Exercise requirements →
In the listing below, locate the line containing "row order: Yield_Mg_ha" and the line containing "Gross profit margin (%) | 2020: 23.4 -> 20.4". Output both of them and every line between, exactly as written, and nothing more.

########

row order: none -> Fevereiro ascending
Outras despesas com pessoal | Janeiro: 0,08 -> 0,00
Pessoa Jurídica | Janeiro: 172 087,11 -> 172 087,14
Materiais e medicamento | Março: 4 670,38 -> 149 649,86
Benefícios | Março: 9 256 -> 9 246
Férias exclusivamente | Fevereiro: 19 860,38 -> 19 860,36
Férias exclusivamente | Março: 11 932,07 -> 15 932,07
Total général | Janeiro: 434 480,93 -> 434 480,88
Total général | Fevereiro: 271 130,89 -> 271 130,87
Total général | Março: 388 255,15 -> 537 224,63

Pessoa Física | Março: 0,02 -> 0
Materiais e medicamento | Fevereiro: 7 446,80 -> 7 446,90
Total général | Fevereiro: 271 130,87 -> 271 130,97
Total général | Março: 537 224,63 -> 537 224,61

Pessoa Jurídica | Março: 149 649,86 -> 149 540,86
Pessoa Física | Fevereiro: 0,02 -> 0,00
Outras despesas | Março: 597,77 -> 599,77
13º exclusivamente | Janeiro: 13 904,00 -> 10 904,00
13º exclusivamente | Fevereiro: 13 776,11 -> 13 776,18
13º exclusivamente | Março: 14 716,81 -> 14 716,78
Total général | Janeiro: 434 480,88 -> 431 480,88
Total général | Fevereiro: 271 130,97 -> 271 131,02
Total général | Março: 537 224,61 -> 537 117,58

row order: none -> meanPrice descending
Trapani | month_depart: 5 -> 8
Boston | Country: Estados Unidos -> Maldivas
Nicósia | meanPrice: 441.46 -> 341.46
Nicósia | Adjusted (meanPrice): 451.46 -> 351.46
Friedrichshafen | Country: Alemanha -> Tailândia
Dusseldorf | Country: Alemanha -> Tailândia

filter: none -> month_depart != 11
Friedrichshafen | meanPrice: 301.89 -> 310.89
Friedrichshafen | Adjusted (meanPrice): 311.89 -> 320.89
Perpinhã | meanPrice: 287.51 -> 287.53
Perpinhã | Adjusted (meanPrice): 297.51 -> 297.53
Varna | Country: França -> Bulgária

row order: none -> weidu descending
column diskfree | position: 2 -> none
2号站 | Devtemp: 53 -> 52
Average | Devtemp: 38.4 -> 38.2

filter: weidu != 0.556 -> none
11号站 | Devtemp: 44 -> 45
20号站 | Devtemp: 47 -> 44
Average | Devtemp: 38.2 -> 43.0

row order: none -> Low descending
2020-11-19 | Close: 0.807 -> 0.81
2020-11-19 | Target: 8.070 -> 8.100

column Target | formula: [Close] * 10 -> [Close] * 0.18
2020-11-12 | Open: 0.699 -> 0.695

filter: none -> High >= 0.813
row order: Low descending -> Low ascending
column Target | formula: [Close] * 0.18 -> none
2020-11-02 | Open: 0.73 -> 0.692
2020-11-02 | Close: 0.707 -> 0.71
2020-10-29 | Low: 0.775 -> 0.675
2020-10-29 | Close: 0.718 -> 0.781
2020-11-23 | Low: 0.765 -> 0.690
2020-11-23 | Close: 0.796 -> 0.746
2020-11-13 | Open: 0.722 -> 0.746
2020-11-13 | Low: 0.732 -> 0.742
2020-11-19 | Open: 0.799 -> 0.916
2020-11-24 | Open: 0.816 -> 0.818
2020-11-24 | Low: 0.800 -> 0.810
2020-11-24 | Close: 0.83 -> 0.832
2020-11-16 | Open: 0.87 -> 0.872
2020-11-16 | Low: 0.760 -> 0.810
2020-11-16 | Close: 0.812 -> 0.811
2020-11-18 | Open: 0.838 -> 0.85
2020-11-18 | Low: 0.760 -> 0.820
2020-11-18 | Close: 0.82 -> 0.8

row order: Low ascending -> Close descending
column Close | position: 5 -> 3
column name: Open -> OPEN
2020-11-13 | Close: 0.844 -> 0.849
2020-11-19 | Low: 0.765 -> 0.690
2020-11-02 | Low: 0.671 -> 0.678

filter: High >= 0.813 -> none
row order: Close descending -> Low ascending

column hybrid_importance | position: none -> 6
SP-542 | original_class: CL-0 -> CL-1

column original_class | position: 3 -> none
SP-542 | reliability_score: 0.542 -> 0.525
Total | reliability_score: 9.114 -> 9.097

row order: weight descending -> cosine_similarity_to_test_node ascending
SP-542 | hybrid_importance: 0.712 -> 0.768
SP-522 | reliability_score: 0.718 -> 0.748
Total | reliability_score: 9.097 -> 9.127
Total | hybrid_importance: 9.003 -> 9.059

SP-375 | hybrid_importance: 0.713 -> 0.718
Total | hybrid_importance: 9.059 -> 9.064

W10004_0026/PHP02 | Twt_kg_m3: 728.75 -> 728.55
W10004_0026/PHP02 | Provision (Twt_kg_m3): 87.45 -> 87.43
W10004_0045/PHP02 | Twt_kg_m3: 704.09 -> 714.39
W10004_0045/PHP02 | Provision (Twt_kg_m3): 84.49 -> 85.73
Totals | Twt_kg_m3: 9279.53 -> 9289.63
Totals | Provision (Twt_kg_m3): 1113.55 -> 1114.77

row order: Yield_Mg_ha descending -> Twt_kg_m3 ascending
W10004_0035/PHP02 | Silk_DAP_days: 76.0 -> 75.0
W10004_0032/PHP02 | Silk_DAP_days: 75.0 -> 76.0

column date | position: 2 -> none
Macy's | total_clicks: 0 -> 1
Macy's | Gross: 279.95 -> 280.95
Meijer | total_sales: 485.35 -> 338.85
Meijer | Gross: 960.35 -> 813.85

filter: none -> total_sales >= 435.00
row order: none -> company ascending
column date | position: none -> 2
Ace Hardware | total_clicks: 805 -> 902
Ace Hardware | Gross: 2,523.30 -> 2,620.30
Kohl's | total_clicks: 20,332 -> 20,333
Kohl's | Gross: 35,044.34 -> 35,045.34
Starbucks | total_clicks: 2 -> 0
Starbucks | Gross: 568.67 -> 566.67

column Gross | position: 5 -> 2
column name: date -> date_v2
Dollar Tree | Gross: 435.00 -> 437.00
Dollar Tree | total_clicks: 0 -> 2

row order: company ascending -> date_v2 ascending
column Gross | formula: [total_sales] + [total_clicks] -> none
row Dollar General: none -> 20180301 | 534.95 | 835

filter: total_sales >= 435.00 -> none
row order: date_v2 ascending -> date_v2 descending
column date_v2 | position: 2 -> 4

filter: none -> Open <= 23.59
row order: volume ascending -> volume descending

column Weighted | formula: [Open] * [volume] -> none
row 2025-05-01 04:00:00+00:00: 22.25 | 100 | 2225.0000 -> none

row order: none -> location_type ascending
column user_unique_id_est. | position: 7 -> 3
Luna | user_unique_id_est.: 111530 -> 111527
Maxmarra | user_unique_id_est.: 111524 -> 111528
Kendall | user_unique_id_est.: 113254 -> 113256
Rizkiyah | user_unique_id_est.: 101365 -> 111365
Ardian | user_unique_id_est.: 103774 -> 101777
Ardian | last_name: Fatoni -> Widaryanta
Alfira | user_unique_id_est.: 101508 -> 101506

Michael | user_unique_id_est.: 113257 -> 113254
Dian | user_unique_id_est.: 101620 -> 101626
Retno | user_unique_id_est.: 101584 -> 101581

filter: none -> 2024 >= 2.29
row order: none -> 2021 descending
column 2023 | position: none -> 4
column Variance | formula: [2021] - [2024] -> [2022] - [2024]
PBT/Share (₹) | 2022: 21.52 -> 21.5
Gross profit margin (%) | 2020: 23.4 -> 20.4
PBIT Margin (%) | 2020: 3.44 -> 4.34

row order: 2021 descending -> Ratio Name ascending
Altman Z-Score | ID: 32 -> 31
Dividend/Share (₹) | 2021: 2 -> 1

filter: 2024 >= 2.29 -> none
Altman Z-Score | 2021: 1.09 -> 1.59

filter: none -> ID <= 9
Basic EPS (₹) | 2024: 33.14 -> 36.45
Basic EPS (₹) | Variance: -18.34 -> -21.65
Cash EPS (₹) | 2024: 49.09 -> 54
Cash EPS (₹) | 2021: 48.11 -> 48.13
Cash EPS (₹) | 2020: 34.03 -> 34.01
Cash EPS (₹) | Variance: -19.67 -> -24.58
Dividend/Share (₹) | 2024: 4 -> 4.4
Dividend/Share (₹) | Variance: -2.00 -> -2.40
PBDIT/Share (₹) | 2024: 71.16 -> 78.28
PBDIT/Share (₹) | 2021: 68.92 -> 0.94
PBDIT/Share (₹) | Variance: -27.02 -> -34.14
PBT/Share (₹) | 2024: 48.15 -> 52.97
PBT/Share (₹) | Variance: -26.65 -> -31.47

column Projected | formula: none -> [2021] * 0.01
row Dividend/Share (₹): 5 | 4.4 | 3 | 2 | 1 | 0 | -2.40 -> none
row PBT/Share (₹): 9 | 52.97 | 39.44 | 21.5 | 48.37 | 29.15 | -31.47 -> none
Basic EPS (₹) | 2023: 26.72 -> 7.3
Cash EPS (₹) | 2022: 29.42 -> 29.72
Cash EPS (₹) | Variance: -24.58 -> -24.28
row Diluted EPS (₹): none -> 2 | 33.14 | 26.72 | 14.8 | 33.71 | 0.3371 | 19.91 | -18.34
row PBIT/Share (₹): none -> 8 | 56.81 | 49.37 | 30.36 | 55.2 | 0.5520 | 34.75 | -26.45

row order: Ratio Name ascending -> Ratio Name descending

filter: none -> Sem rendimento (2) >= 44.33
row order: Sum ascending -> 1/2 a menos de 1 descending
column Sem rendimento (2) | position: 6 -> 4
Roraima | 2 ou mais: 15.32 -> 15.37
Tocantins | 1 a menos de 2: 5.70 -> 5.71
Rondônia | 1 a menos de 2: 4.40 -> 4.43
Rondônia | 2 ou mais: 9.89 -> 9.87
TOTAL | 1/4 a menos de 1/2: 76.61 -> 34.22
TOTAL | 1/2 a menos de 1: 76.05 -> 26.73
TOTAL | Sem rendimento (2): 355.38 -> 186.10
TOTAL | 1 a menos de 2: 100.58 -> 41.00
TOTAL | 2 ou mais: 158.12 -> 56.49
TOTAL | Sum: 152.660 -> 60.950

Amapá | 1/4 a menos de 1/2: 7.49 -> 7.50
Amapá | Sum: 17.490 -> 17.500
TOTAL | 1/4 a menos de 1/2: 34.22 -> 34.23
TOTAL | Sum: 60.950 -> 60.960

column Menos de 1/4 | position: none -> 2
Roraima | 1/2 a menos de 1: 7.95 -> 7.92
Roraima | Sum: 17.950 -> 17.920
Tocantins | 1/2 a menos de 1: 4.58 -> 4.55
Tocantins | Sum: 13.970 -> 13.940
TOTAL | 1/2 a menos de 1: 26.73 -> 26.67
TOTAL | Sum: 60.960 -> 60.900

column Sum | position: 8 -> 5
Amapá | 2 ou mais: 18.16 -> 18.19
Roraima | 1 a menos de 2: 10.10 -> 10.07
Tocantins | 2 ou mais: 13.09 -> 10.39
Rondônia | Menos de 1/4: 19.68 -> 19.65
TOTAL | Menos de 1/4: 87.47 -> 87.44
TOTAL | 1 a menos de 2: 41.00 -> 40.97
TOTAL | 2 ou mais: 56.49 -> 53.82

########

Exercise result →
row order: Yield_Mg_ha descending -> Twt_kg_m3 ascending
W10004_0035/PHP02 | Silk_DAP_days: 76.0 -> 75.0
W10004_0032/PHP02 | Silk_DAP_days: 75.0 -> 76.0

column date | position: 2 -> none
Macy's | total_clicks: 0 -> 1
Macy's | Gross: 279.95 -> 280.95
Meijer | total_sales: 485.35 -> 338.85
Meijer | Gross: 960.35 -> 813.85

filter: none -> total_sales >= 435.00
row order: none -> company ascending
column date | position: none -> 2
Ace Hardware | total_clicks: 805 -> 902
Ace Hardware | Gross: 2,523.30 -> 2,620.30
Kohl's | total_clicks: 20,332 -> 20,333
Kohl's | Gross: 35,044.34 -> 35,045.34
Starbucks | total_clicks: 2 -> 0
Starbucks | Gross: 568.67 -> 566.67

column Gross | position: 5 -> 2
column name: date -> date_v2
Dollar Tree | Gross: 435.00 -> 437.00
Dollar Tree | total_clicks: 0 -> 2

row order: company ascending -> date_v2 ascending
column Gross | formula: [total_sales] + [total_clicks] -> none
row Dollar General: none -> 20180301 | 534.95 | 835

filter: total_sales >= 435.00 -> none
row order: date_v2 ascending -> date_v2 descending
column date_v2 | position: 2 -> 4

filter: none -> Open <= 23.59
row order: volume ascending -> volume descending

column Weighted | formula: [Open] * [volume] -> none
row 2025-05-01 04:00:00+00:00: 22.25 | 100 | 2225.0000 -> none

row order: none -> location_type ascending
column user_unique_id_est. | position: 7 -> 3
Luna | user_unique_id_est.: 111530 -> 111527
Maxmarra | user_unique_id_est.: 111524 -> 111528
Kendall | user_unique_id_est.: 113254 -> 113256
Rizkiyah | user_unique_id_est.: 101365 -> 111365
Ardian | user_unique_id_est.: 103774 -> 101777
Ardian | last_name: Fatoni -> Widaryanta
Alfira | user_unique_id_est.: 101508 -> 101506

Michael | user_unique_id_est.: 113257 -> 113254
Dian | user_unique_id_est.: 101620 -> 101626
Retno | user_unique_id_est.: 101584 -> 101581

filter: none -> 2024 >= 2.29
row order: none -> 2021 descending
column 2023 | position: none -> 4
column Variance | formula: [2021] - [2024] -> [2022] - [2024]
PBT/Share (₹) | 2022: 21.52 -> 21.5
Gross profit margin (%) | 2020: 23.4 -> 20.4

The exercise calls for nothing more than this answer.